Generally, these CVEs are stored in publicly accessible databases (such as the National Vulnerability Database or NVD) with an associated package name (openssl, openssh, busybox, mbedtls, etc.). Security scanning tools can then access these databases and process this available CVE information appropriately.

For example, each entry in the NVD has an associated severity score and attack vector. As you would expect, the most concerning CVEs tend to be ones with a high vulnerability score and a network-based attack vector. Security scanning tools can help you sort for these specific criteria, so you know which CVEs should be patched most urgently.

So, how do these security scanning tools know which packages you are using in your software?

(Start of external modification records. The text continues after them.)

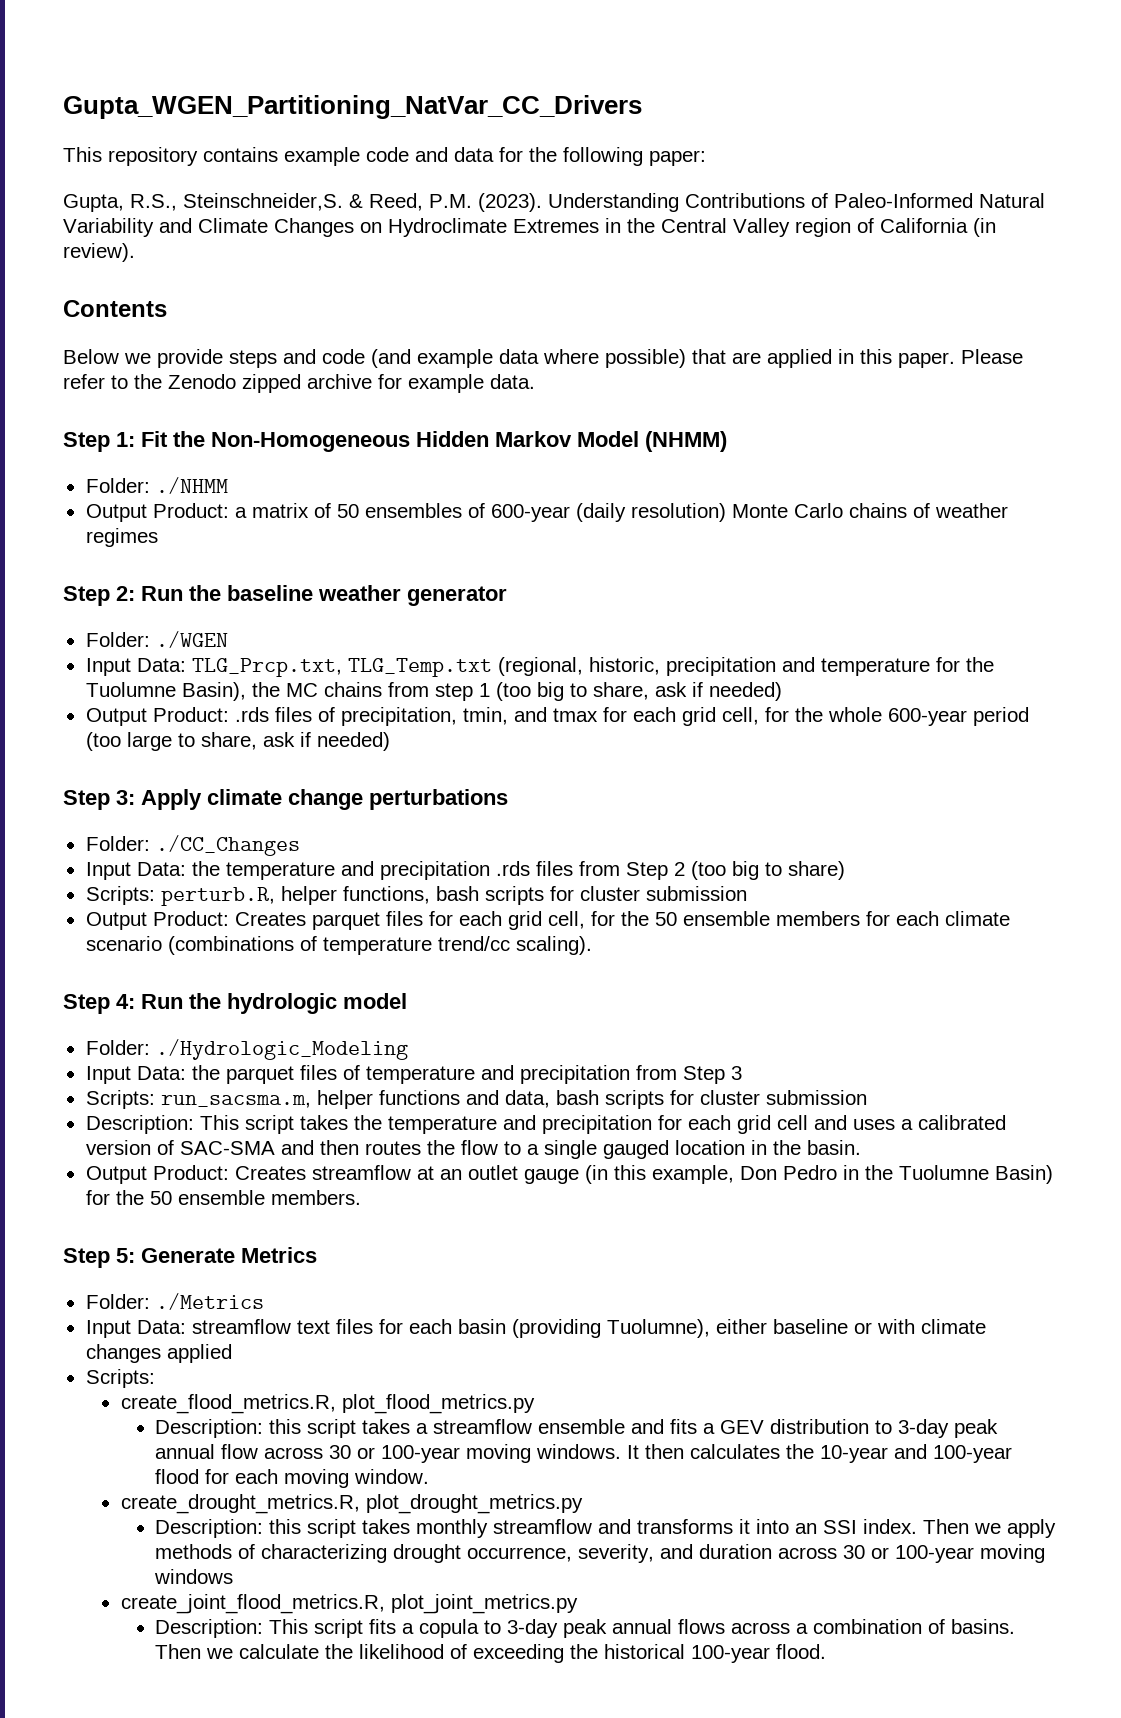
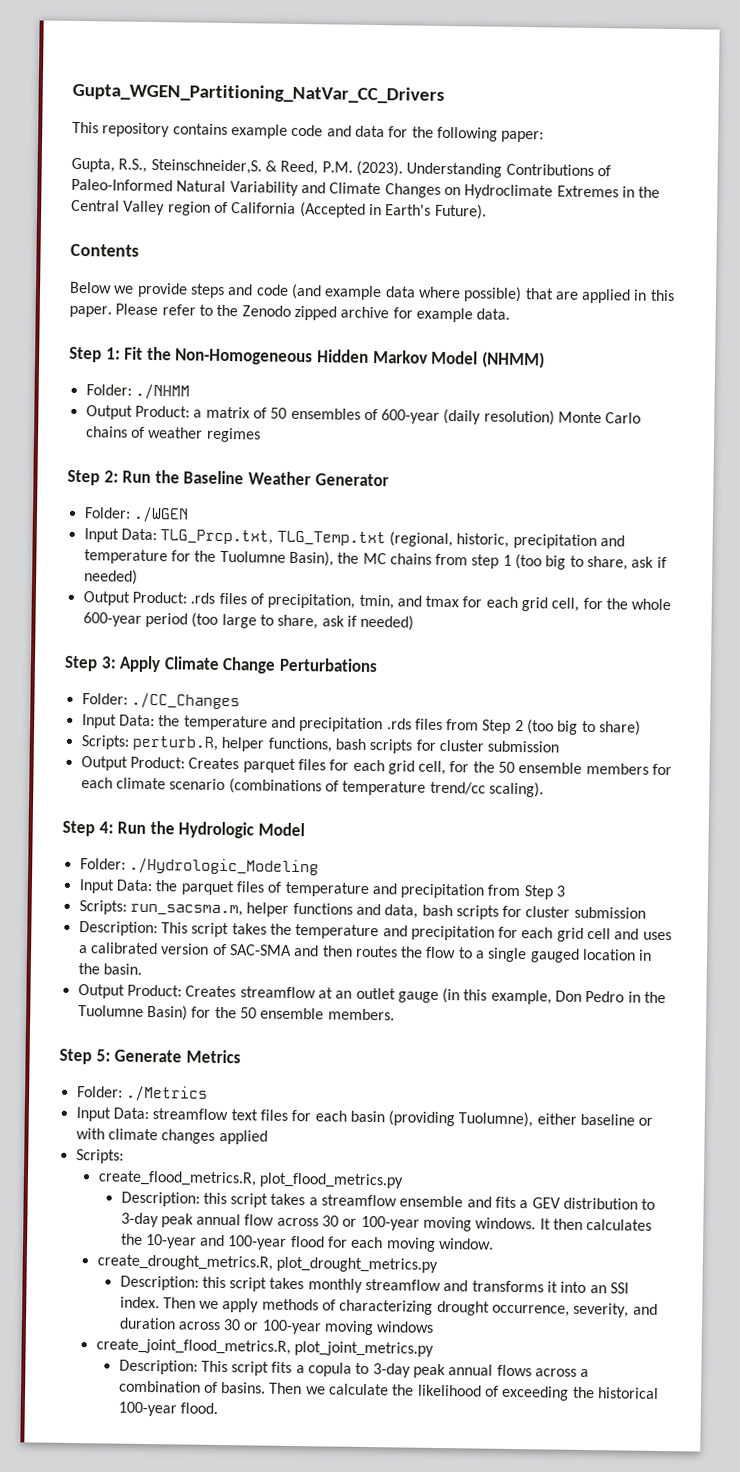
- Understanding Contributions of Paleo-Informed Natural Variability and Climate Changes on Hydroclimate Extremes in the Central Valley region of California (in review).
+ Understanding Contributions of Paleo-Informed Natural Variability and Climate Changes on Hydroclimate Extremes in the Central Valley region of California (Accepted in Earth's Future).
- Step 2: Run the baseline weather generator
+ Step 2: Run the Baseline Weather Generator
- Step 3: Apply climate change perturbations
+ Step 3: Apply Climate Change Perturbations
- Step 4: Run the hydrologic model
+ Step 4: Run the Hydrologic Model

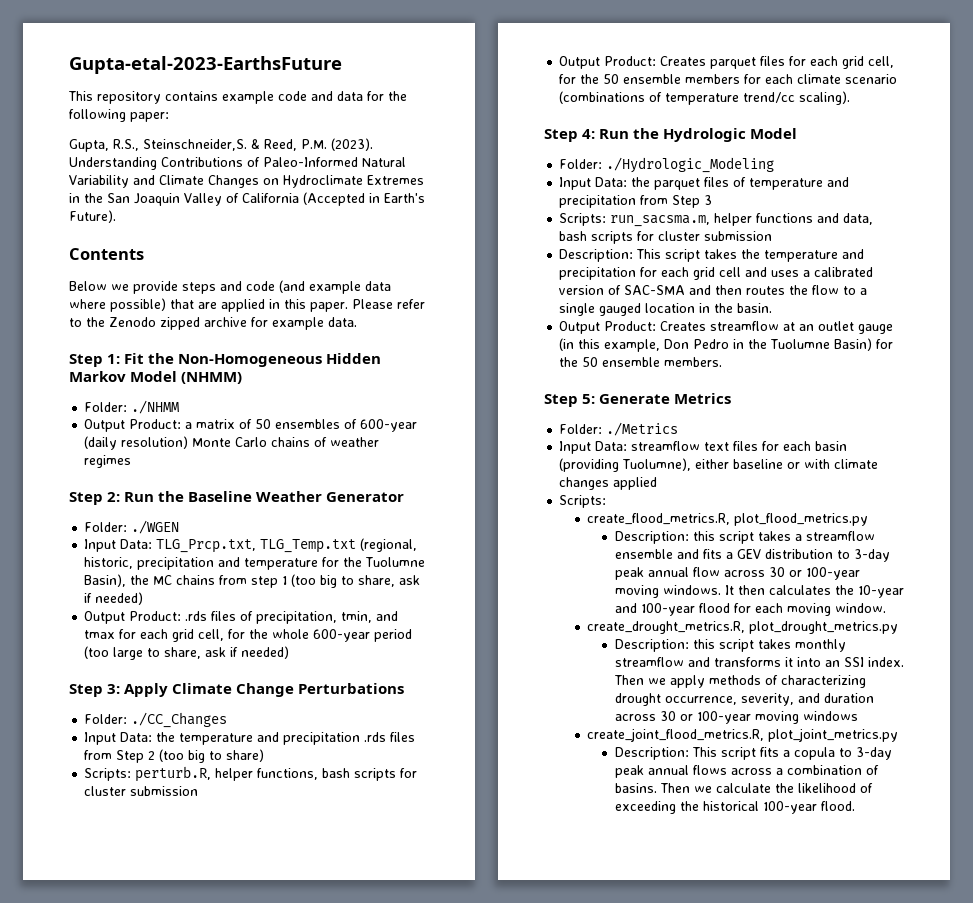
- Gupta_WGEN_Partitioning_NatVar_CC_Drivers
+ Gupta-etal-2023-EarthsFuture
- Understanding Contributions of Paleo-Informed Natural Variability and Climate Changes on Hydroclimate Extremes in the Central Valley region of California (Accepted in Earth's Future).
+ Understanding Contributions of Paleo-Informed Natural Variability and Climate Changes on Hydroclimate Extremes in the San Joaquin Valley of California (Accepted in Earth's Future).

This is what the Software Bill of Materials (SBOM) and associated specifications like SPDX, CycloneDX, and SWID are attempting to solve.

 

What’s an SBOM?

An SBOM is essentially a manifest containing all of the software items which are included in your build. For a Linux distribution, this could be thousands of different packages and associated open source projects.

For a Real-Time Operating System (RTOS), the scope is usually much smaller.

 

How do You Generate SBOMs with FreeRTOS?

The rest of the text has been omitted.